Cette diversité des usages crée une forme de désordre invisible. Les documents existent, mais ils ne sont pas toujours au bon endroit, au bon moment, ni dans un format directement exploitable. Une facture peut arriver sans justificatif associé, un reçu peut être transmis sans lien clair avec une transaction, une pièce peut être envoyée après plusieurs relances alors que le dossier devrait déjà être prêt.
Pour le cabinet, le problème n’est donc pas seulement de récupérer les documents. Il faut aussi les identifier, les classer, vérifier qu’ils correspondent aux bonnes opérations et s’assurer qu’aucune pièce ne bloque le traitement. Cette étape rejoint directement les enjeux du rapprochement bancaire : sans document fiable, relié à la bonne opération, le contrôle prend plus de temps et le dossier reste incomplet.

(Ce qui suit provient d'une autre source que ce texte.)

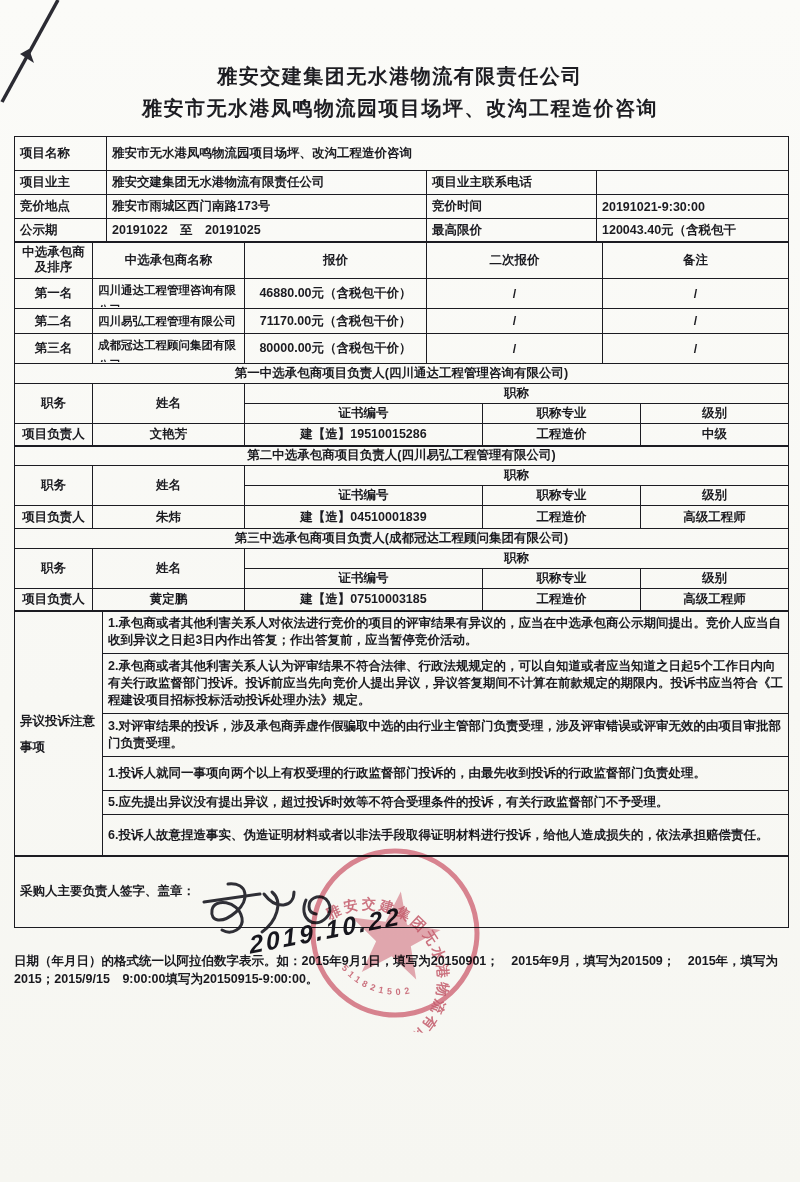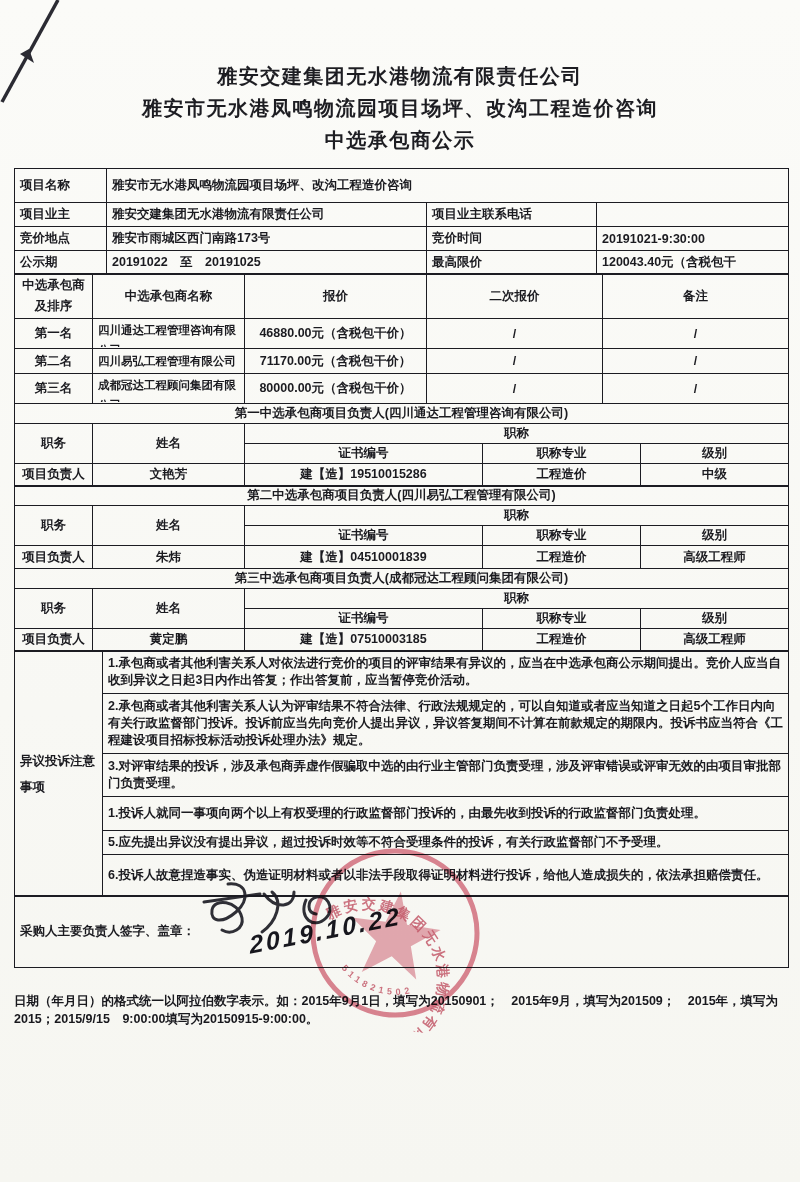--- a/index.html
+++ b/index.html
@@ -41,21 +41,20 @@
 <div class="page">
 
   <svg class="corner-artifact" width="80" height="110">
     <line x1="58" y1="0" x2="2" y2="102" stroke="#2b2b33" stroke-width="3.5"></line>
     <path d="M20,54 l14,9 l-5,-14 z" fill="#2b2b33"></path>
   </svg>
 
   <div class="title-block">
     <div>雅安交建集团无水港物流有限责任公司</div>
     <div>雅安市无水港凤鸣物流园项目场坪、改沟工程造价咨询</div>
-    <div>中选承包商公示</div>
   </div>
 
   <table class="tbl" style="margin-top:12px">
     <colgroup>
         <col style="width:92px">
         <col style="width:320px">
         <col style="width:170px">
         <col style="width:192px">
       </colgroup>
     <tbody>
@@ -87,21 +86,21 @@
   <table class="tbl stack">
     <colgroup>
         <col style="width:78px">
         <col style="width:152px">
         <col style="width:182px">
         <col style="width:176px">
         <col style="width:186px">
       </colgroup>
     <tbody>
         <tr class="rh37">
-      <td class="center" style="line-height:21px">中选承包商及排序</td>
+      <td class="center" style="line-height:15px">中选承包商及排序</td>
       <td class="center">中选承包商名称</td>
       <td class="center">报价</td>
       <td class="center">二次报价</td>
       <td class="center">备注</td>
     </tr>
     <tr class="rh25">
       <td class="center">第一名</td>
       <td>
             <div class="clip2">四川通达工程管理咨询有限公司</div>
           </td>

La question dépasse donc la simple récupération des fichiers. Elle touche aussi au classement comptable, au classement des pièces comptables, au traitement des pièces comptables, puis à l’archivage des documents dans de bonnes conditions lorsque le dossier est clôturé. Pour les entreprises comme pour les cabinets, cette organisation facilite aussi la conservation des documents administratifs : factures, relevés bancaires, bulletins de salaire ou pièces liées aux impôts doivent pouvoir être retrouvés facilement lorsqu’ils sont nécessaires.
À l’échelle d’un portefeuille clients, ces frictions pèsent sur l’organisation. Elles créent des retards, compliquent la priorisation et maintiennent les équipes dans une logique de suivi permanent, alors que la gestion des données comptables en temps réel ouvre justement la voie à un accompagnement plus régulier et plus stratégique des clients.
Sans compter que cette collecte peut aussi nuire à la relation client lorsqu’elle repose surtout sur des échanges peu qualitatifs : relances répétées, demandes fragmentées, messages envoyés dans l’urgence ou rappels qui donnent au client le sentiment d’être sollicité uniquement lorsqu’il manque une pièce.